(Data to examine)

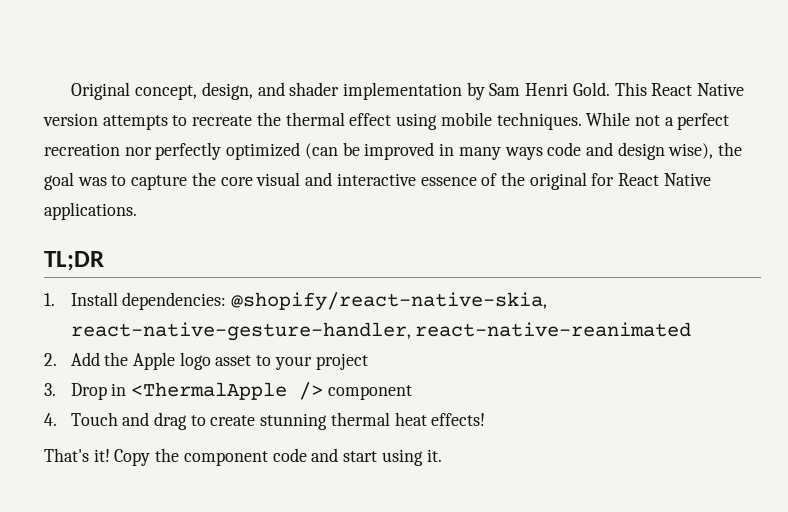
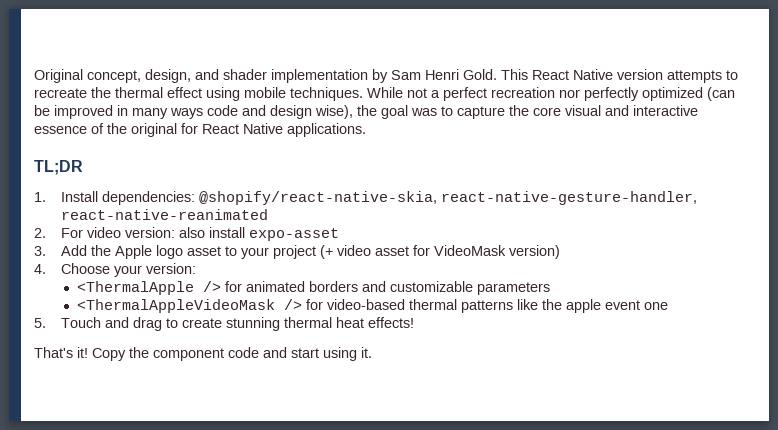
- 2. Add the Apple logo asset to your project
- 3. Drop in <ThermalApple /> component
- 4. Touch and drag to create stunning thermal heat effects!
+ 2. For video version: also install expo-asset
+ 3. Add the Apple logo asset to your project (+ video asset for VideoMask version)
+ 4. Choose your version:
+ <ThermalApple /> for animated borders and customizable parameters
+ <ThermalAppleVideoMask /> for video-based thermal patterns like the apple event one
+ 5. Touch and drag to create stunning thermal heat effects!

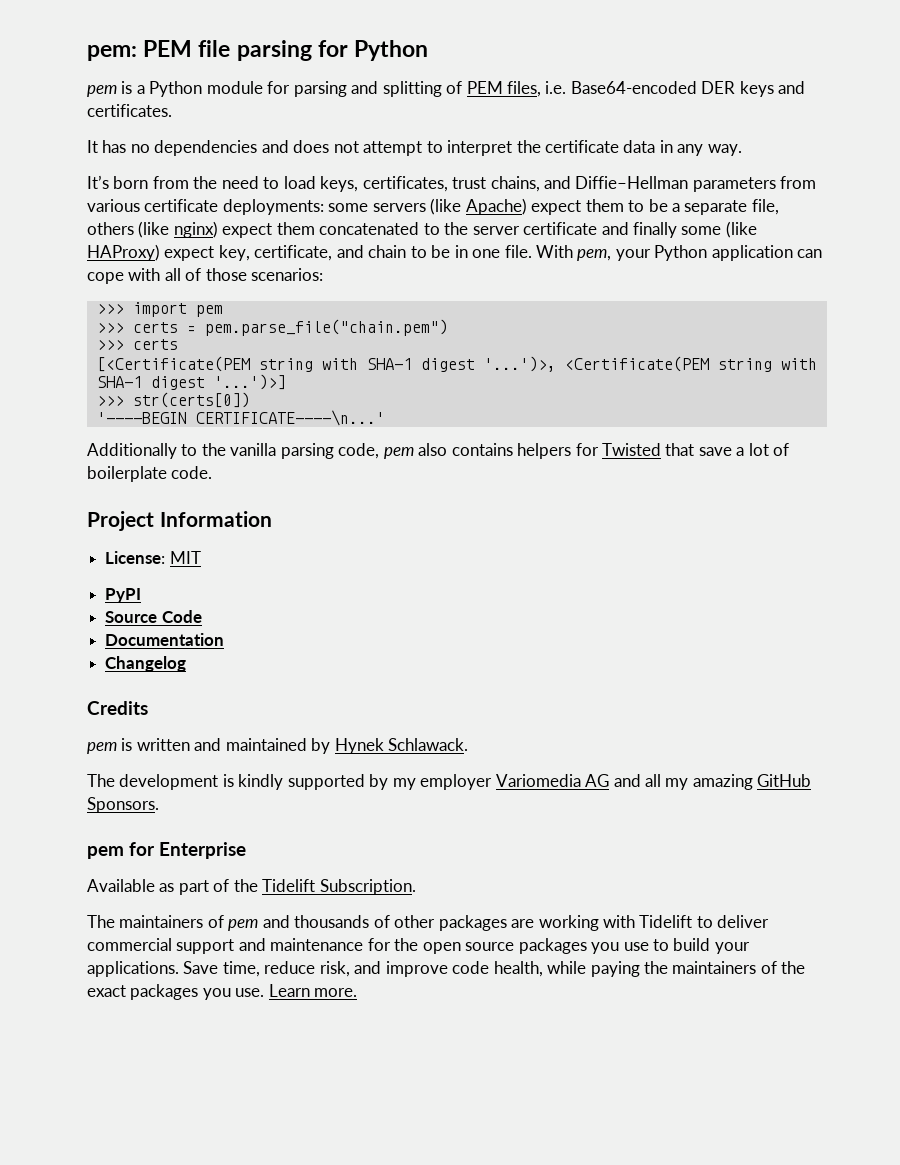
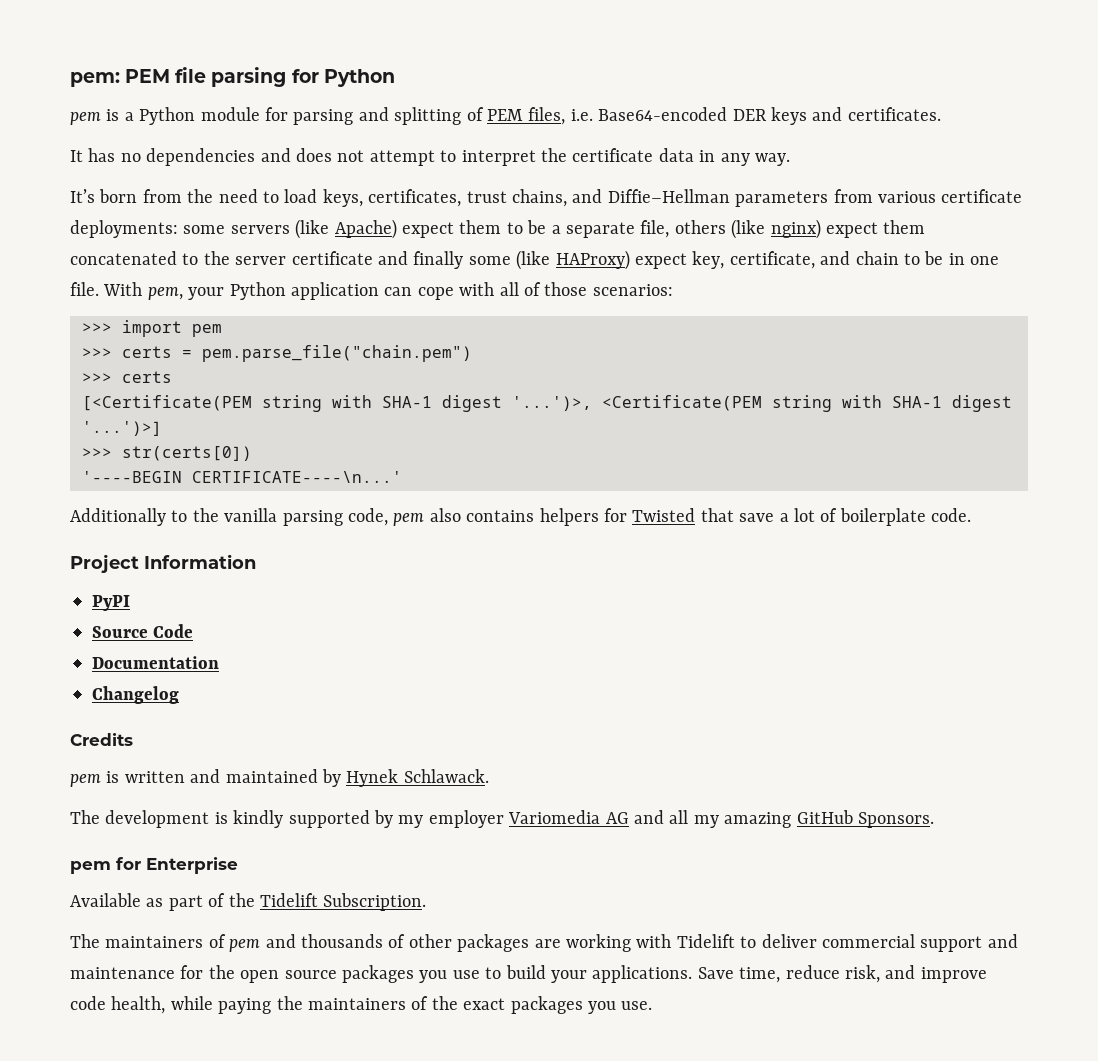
- License: MIT
- Learn more.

(End Data to examine)

== Task prompt ==
Every line between the one containing "5. Touch and" and the last line of the data above, both included, should be copied exactly, but not the pictures.

== Written reply ==
+ 5. Touch and drag to create stunning thermal heat effects!

- License: MIT
- Learn more.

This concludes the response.